We provide descriptions of all hyperparameters and discuss how they can be chosen in Appendix G. Here is what we write about rollout length (h):
“This parameter controls the length of the trajectories used to compare two predicted policies. The trajectory length must be adequate to reveal behavioral differences between the policies. In this paper, we used a fixed, sufficiently large number. In episodic tasks, a safe choice is the maximum episode length; in continuing tasks, a truncation horizon typically used in training may be suitable. Computational costs can be reduced by choosing a smaller value based on domain knowledge.“
The performance of the algorithm is not sensitive to , as long as reward hacking occurs within steps. Extensive tuning is not required as this parameter can be set to maximum episode length.
Would it be possible to test one or two additional MuJoCo tasks to further showcase the performance of MC-TD3?
Unfortunately, existing MuJoCo tasks are not directly applicable because of our evaluation protocol. It requires each environment to have different observed and true rewards to measure episode returns and performance metric respectfully. To make the experiment meaningful, both rewards need to be carefully curated, plausible and explainable. Unfortunately, designing new environments is not simple and beyond the scope of this work. We establish new state-of-the-art performance on existing environments and we agree that designing more complex environments for evaluation of reward hacking is an important direction of future work. Please note that our method is applicable to standard RL environments, and special environments are merely required to evaluate the performance of any algorithm that mitigates reward hacking.
Thank you again for your valuable feedback! Please let us know if you find our responses satisfactory and if you have any further suggestions.
The paper addresses the problem of reward hacking in reinforcement learning by introducing a framework called Modification-Considering Value Learning (MCVL), grounded in general utility RL. The central idea is to detect and mitigate reward hacking by evaluating changes in utility at the trajectory level. By monitoring for inconsistencies between initial and updated utility functions, the method rejects updates that would lead to unintended behaviour. MCVL is combined with DDQN and TD3, and is shown to outperform conventional RL methods in preventing reward exploitation across gridworlds and MuJoCo environments. Experimental results demonstrate that MCVL avoids misleading reward signals that traditional baselines often exploit.

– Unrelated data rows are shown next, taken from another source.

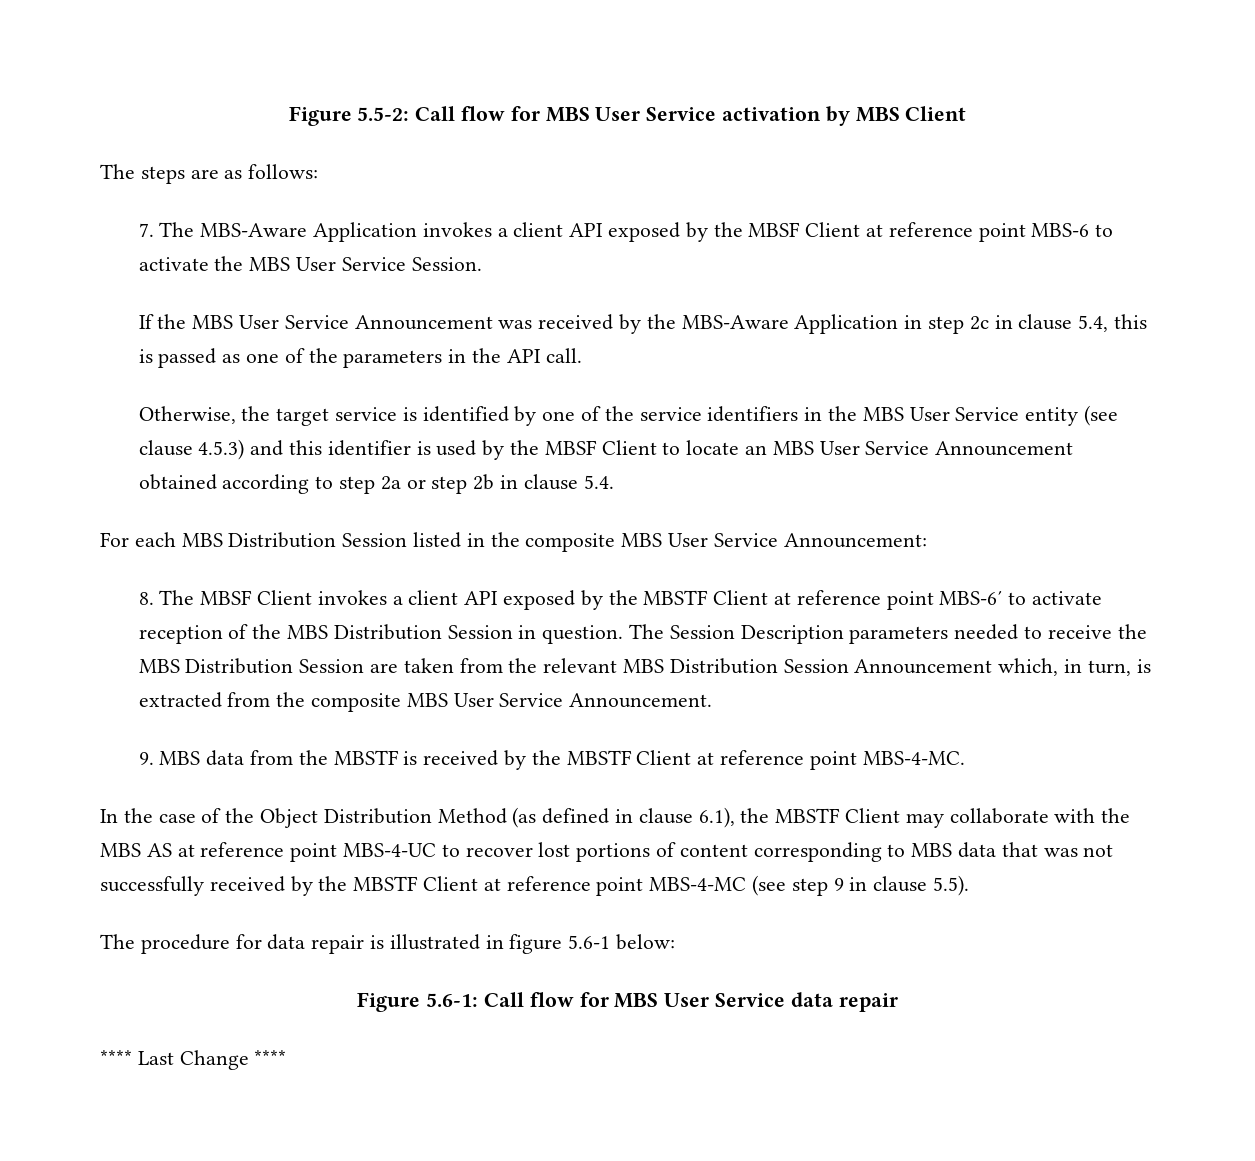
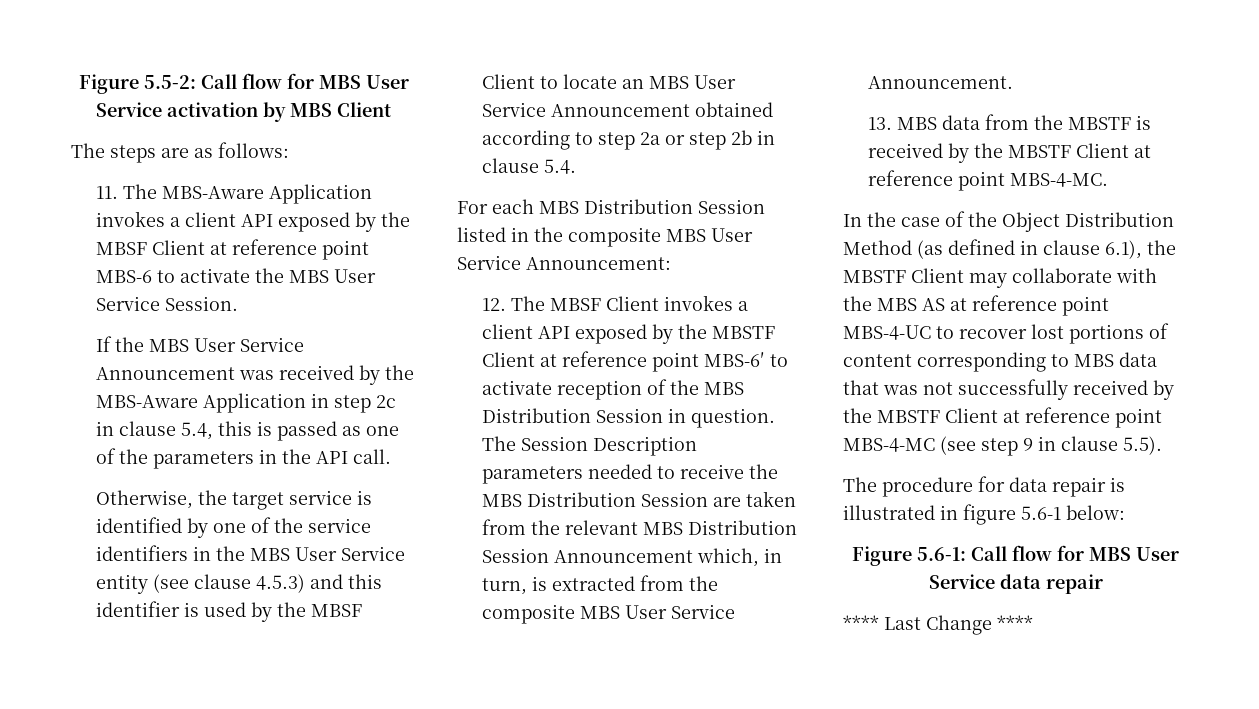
- 7. The MBS-Aware Application invokes a client API exposed by the MBSF Client at reference point MBS-6 to activate the MBS User Service Session.
+ 11. The MBS-Aware Application invokes a client API exposed by the MBSF Client at reference point MBS-6 to activate the MBS User Service Session.
- 8. The MBSF Client invokes a client API exposed by the MBSTF Client at reference point MBS-6′ to activate reception of the MBS Distribution Session in question.
+ 12. The MBSF Client invokes a client API exposed by the MBSTF Client at reference point MBS-6′ to activate reception of the MBS Distribution Session in question.
- 9. MBS data from the MBSTF is received by the MBSTF Client at reference point MBS-4-MC.
+ 13. MBS data from the MBSTF is received by the MBSTF Client at reference point MBS-4-MC.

The reviewers appreciated the novelty of the proposed approach and found the motivation behind addressing reward hacking through utility-based reasoning to be compelling. Some reviewers also noted that the additional experiments added during the rebuttal phase provided useful insights into the limitations of existing regularisation strategies. However, significant concerns were raised about the practicality and applicability of the method. Chief among them is the reliance on strong assumptions, particularly the need for access to a reward hacking-proof initial utility function. This requirement was seen as unrealistic in most practical settings, limiting the method’s usefulness in real-world applications. Moreover, these assumptions are not made explicit early in the paper. Secondary concerns include the limited scope of the experimental evaluation, which is restricted to custom-designed environments without broader benchmarking.
Overall, while the idea is promising, the current version is not yet mature enough. Engaging with the assumptions (by either motivating for why they are realistic or removing them partially) would greatly strengthen a future version of the paper.